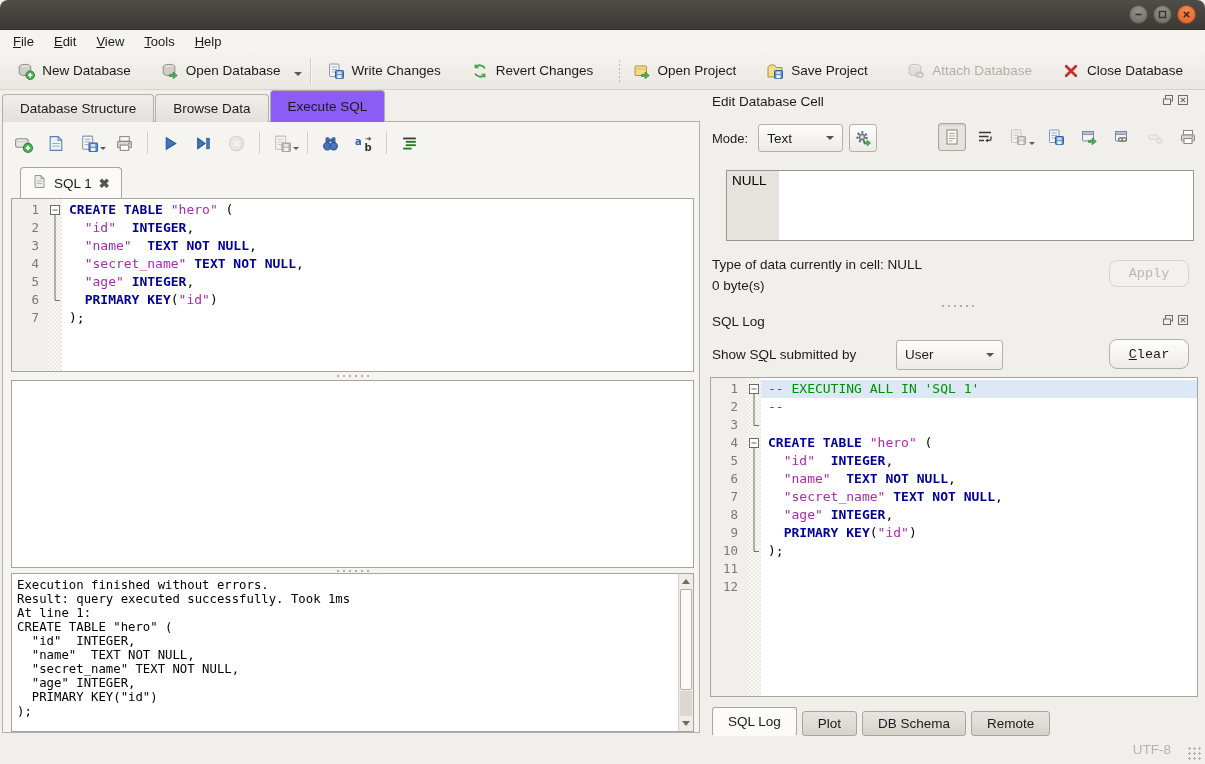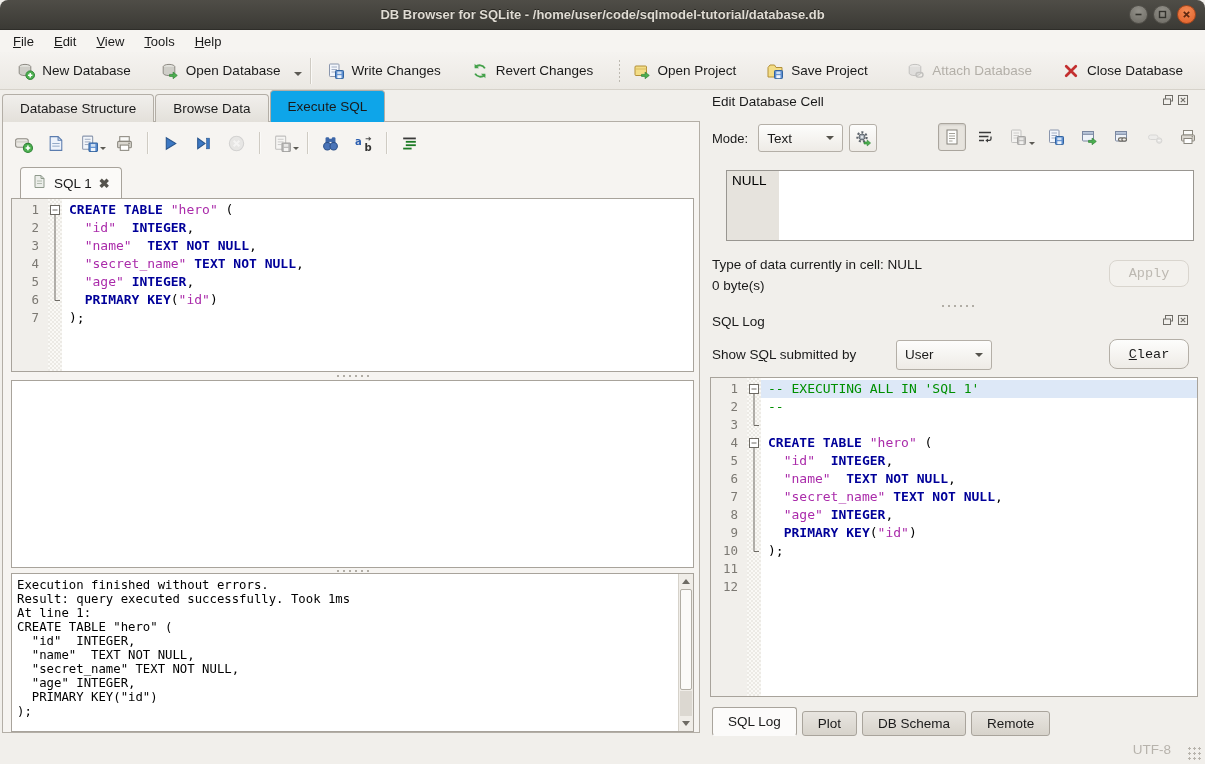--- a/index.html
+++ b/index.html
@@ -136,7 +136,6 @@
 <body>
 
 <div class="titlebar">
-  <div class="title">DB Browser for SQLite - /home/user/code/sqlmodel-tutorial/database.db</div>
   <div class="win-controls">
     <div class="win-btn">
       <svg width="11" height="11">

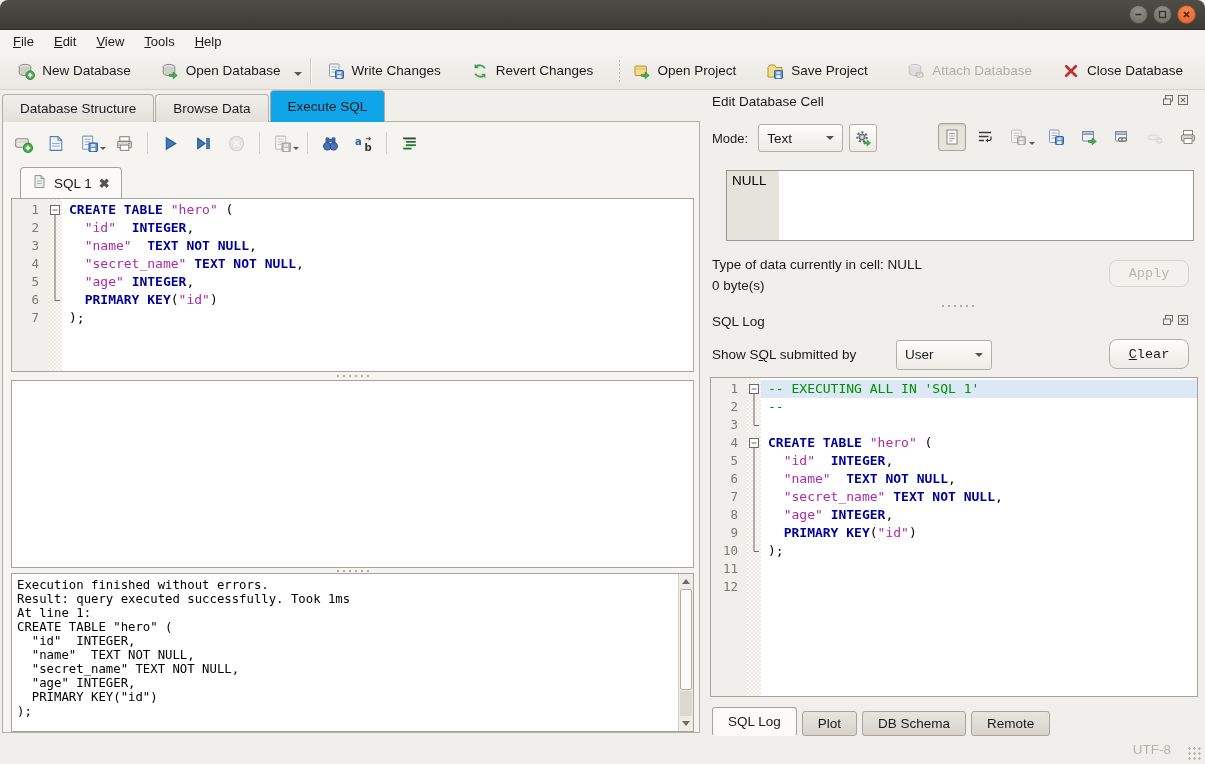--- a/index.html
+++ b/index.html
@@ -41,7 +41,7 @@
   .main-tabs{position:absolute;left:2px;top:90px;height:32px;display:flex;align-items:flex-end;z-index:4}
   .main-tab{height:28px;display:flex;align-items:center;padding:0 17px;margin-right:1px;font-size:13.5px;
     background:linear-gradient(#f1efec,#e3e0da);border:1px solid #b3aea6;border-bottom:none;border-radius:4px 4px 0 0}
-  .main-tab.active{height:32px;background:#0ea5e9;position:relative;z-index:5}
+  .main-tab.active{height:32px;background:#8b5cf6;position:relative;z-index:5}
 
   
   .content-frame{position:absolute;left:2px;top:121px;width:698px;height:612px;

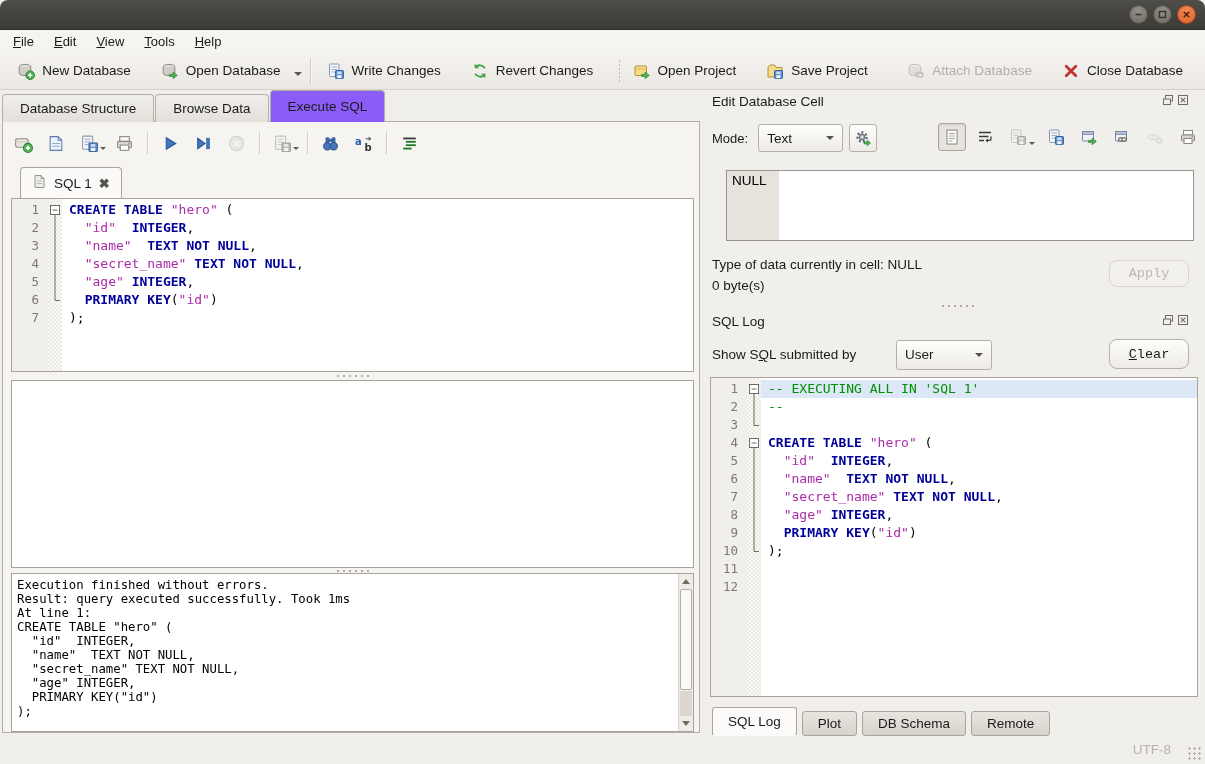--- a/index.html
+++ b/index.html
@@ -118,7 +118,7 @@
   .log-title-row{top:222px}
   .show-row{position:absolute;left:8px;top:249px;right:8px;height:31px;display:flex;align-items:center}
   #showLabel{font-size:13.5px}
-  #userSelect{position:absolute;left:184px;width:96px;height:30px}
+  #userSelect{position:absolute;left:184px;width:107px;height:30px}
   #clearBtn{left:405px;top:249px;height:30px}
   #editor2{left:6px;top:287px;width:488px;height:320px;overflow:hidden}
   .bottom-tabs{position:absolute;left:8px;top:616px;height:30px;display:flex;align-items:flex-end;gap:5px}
==
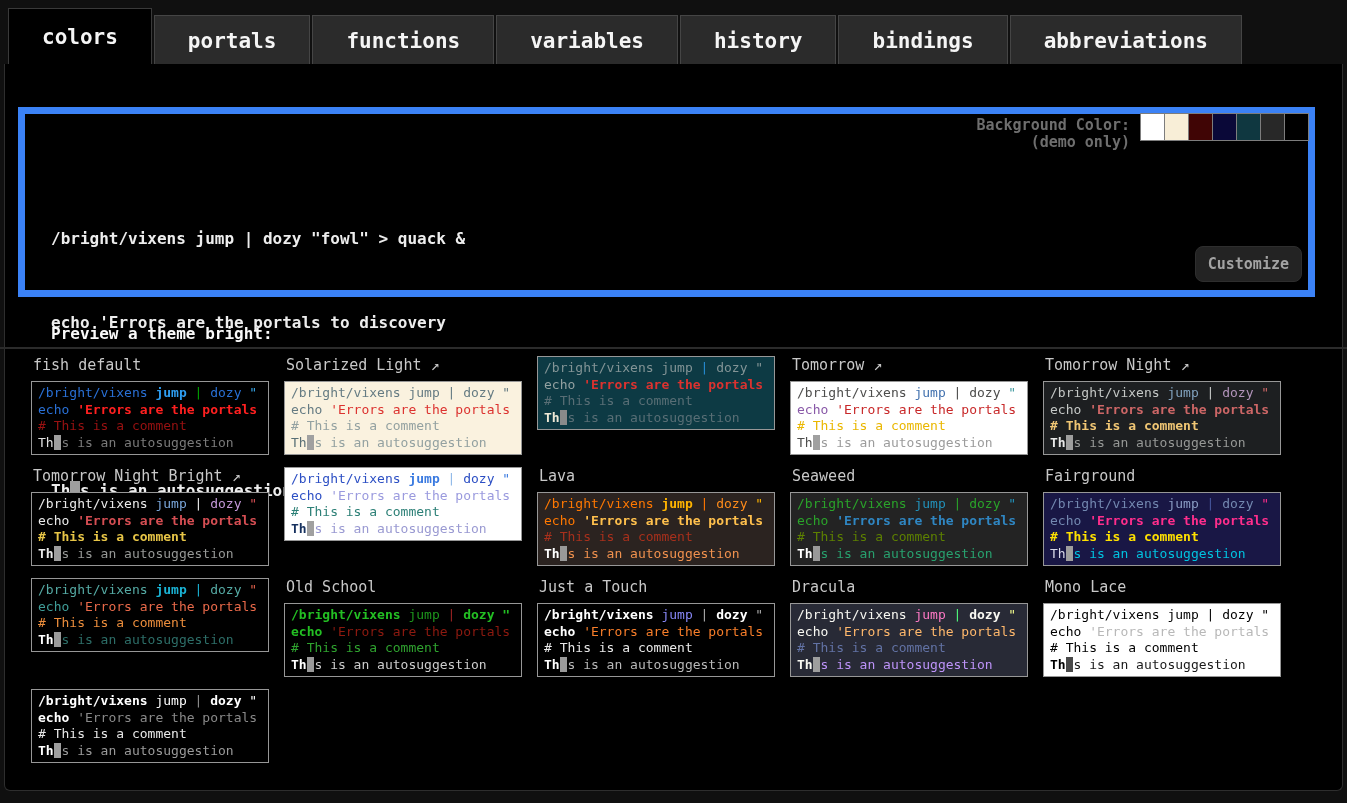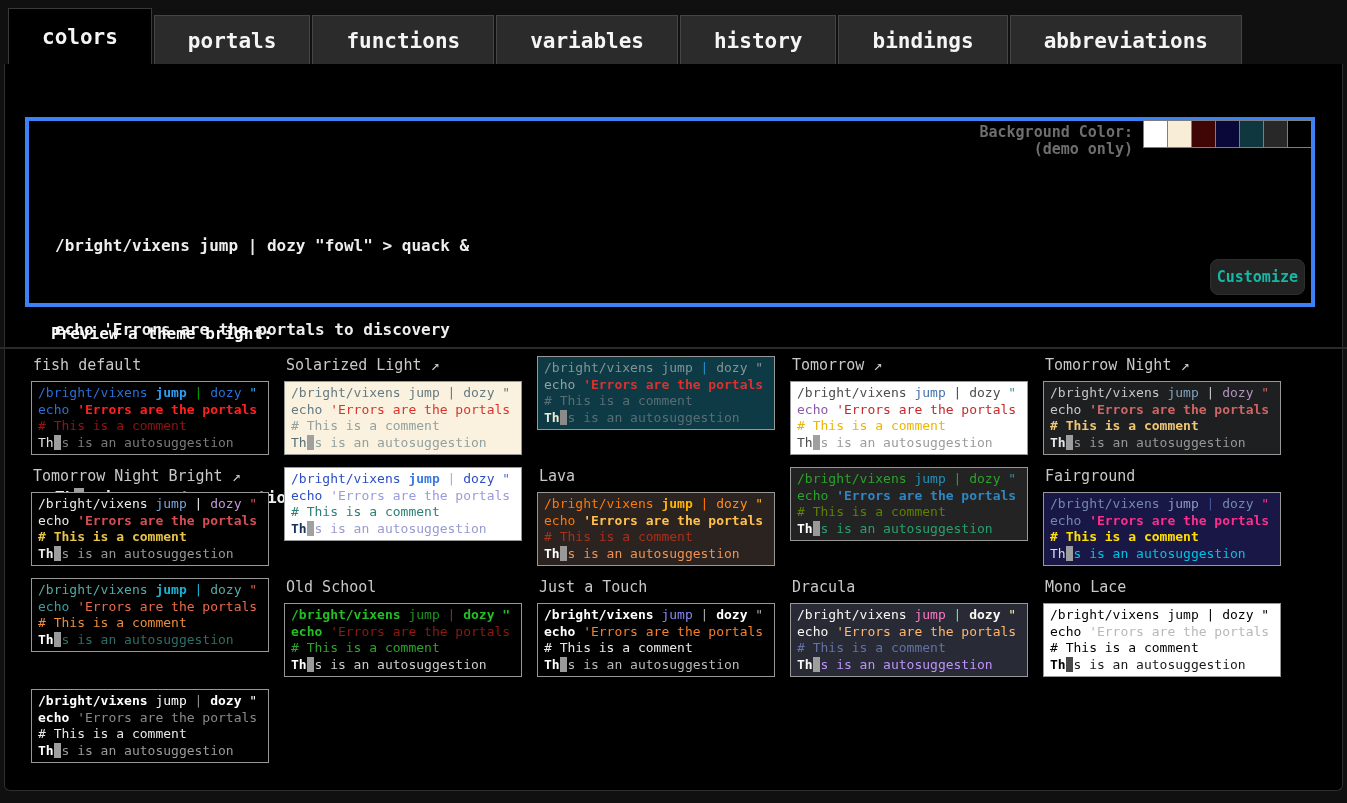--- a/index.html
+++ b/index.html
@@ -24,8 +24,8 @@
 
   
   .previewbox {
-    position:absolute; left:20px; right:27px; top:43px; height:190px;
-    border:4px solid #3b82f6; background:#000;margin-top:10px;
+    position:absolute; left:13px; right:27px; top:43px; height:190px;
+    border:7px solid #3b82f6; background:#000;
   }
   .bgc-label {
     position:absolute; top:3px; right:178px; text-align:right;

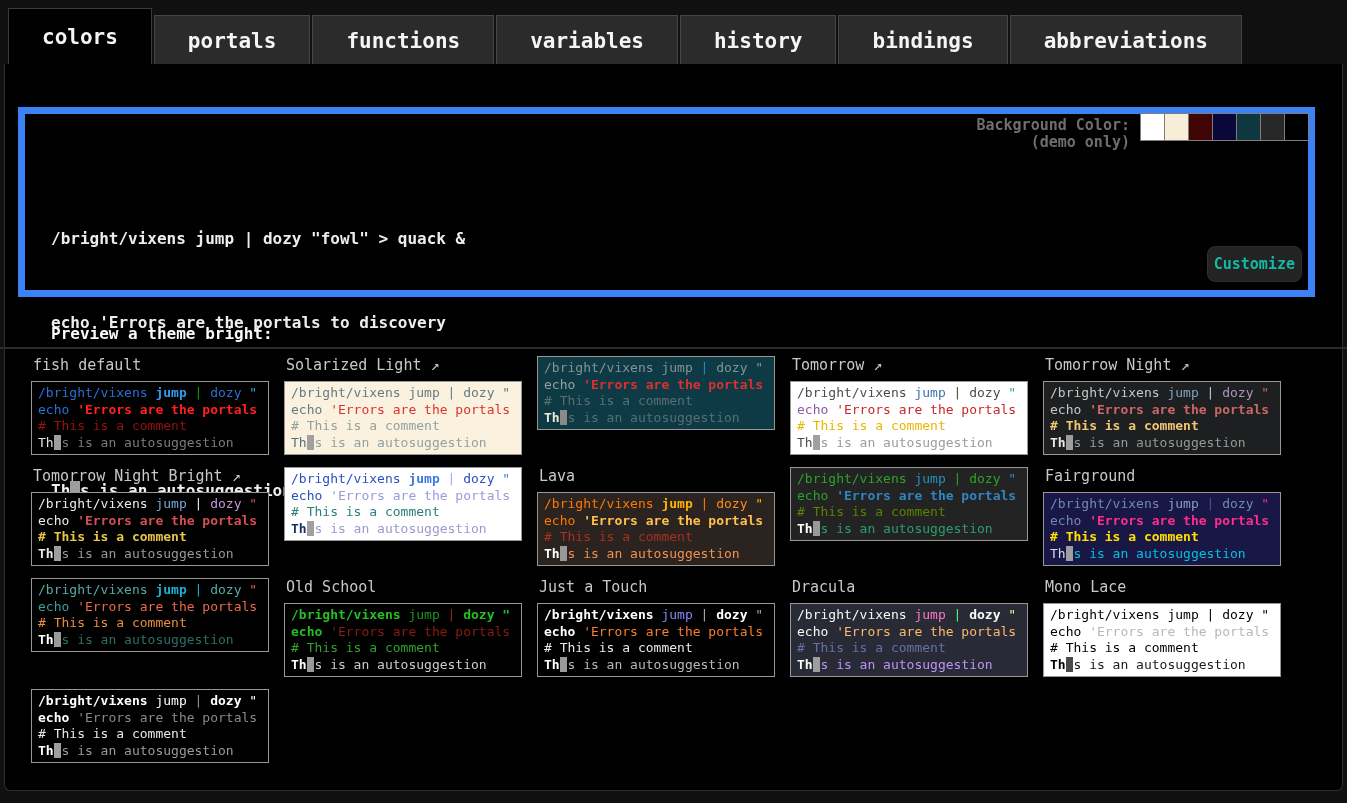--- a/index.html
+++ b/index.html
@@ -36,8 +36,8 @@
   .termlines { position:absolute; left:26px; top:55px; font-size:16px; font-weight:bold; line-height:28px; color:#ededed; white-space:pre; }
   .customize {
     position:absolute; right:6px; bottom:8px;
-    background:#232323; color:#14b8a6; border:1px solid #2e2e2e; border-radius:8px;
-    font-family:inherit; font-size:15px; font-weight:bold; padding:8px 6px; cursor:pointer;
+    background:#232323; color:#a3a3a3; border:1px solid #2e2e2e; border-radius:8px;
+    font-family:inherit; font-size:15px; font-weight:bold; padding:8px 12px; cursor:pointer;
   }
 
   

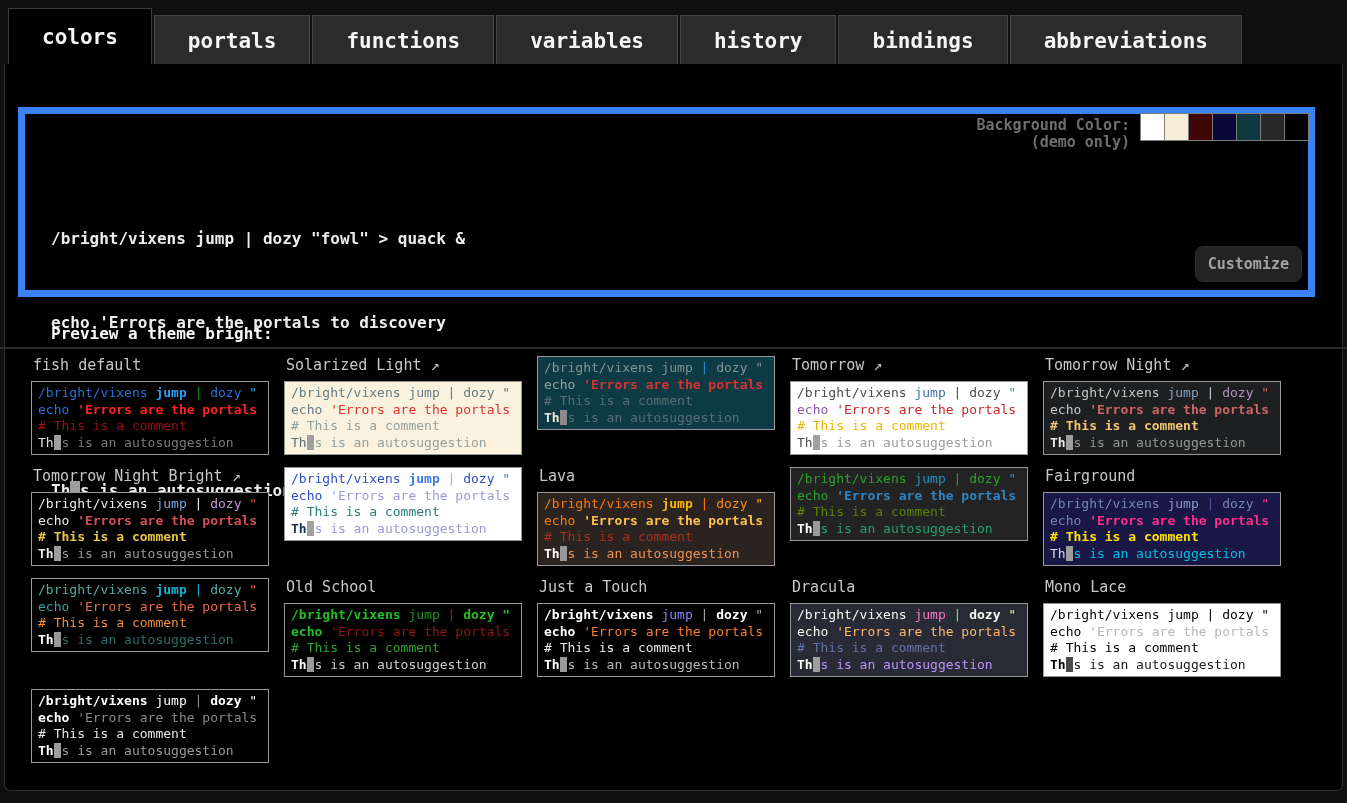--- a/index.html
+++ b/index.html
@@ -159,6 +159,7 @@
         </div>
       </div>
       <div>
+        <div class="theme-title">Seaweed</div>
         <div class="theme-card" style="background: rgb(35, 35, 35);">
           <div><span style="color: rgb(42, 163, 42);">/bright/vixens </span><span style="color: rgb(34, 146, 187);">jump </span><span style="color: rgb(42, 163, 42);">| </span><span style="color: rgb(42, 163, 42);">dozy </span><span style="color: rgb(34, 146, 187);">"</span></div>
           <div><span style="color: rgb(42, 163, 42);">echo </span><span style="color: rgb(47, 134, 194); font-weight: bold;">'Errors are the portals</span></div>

• **REQUIRED WORK**
How many lines in the records hold the string "bottom"? Reply with the number alone.

• **ANSWER SECTION**
3